Segment Open
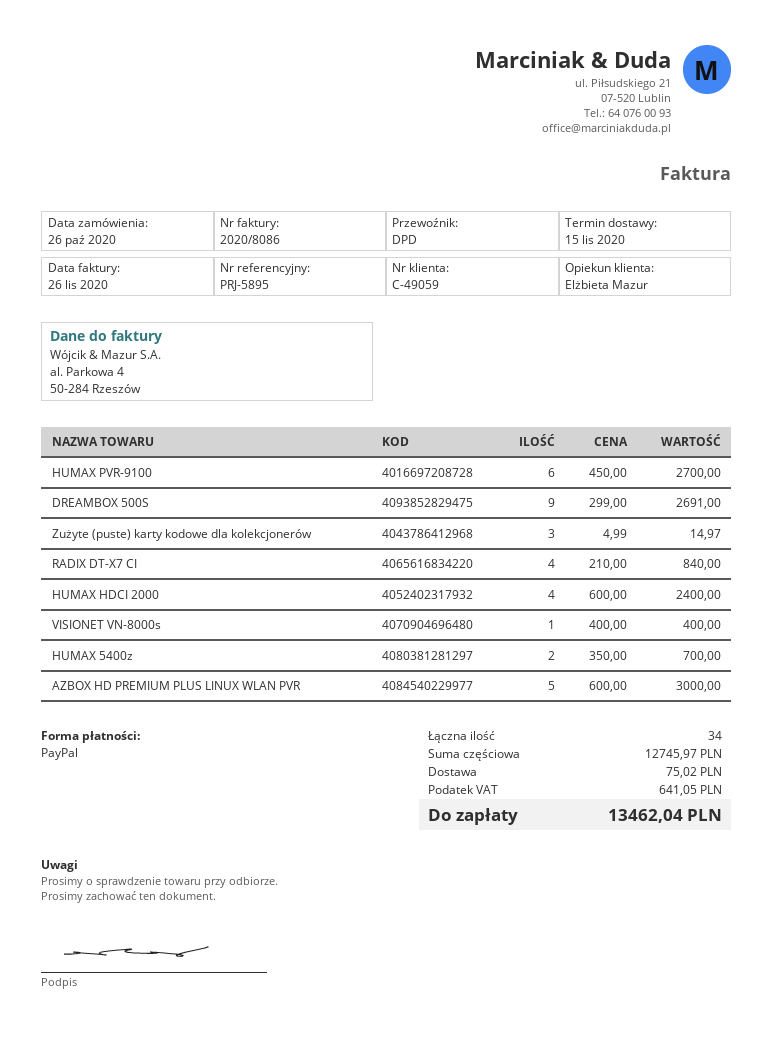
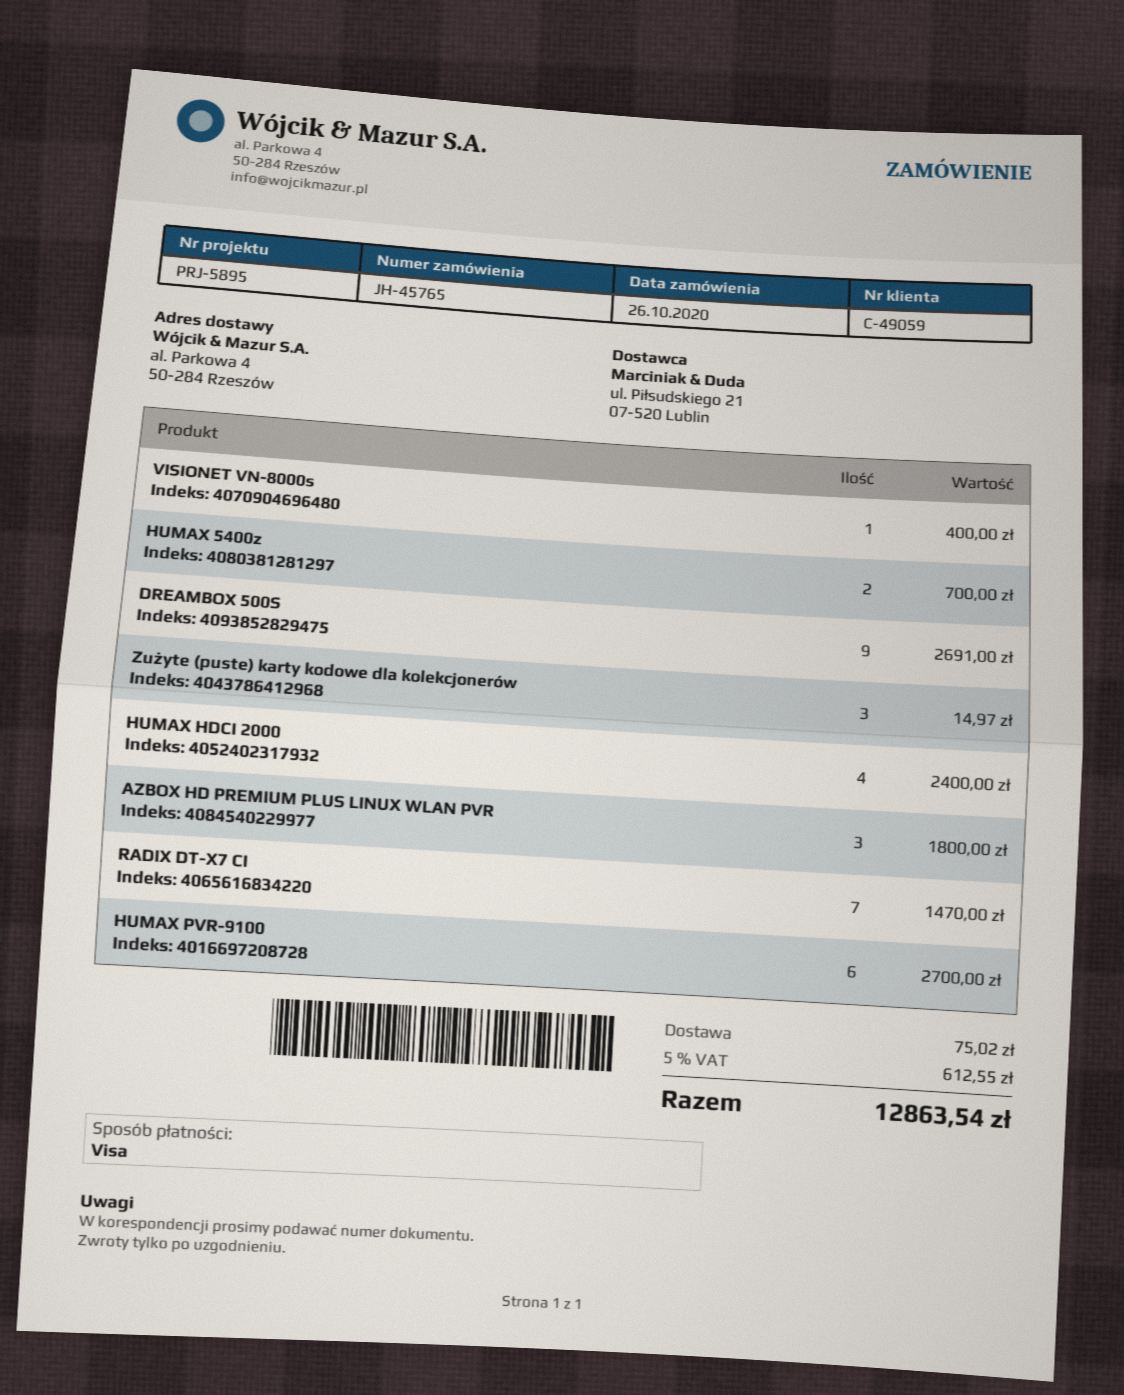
payment method: PayPal -> Visa
RADIX DT-X7 CI: 4 for 840.00 -> 7 for 1470.00
AZBOX HD PREMIUM PLUS LINUX WLAN PVR: 5 for 3000.00 -> 3 for 1800.00
tax: 641.05 -> 612.55
total: 13462.04 -> 12863.54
Segment Closed
Your copy should be the entries retyped exactly, with no images in it.

### Response below:
payment method: PayPal -> Visa
RADIX DT-X7 CI: 4 for 840.00 -> 7 for 1470.00
AZBOX HD PREMIUM PLUS LINUX WLAN PVR: 5 for 3000.00 -> 3 for 1800.00
tax: 641.05 -> 612.55
total: 13462.04 -> 12863.54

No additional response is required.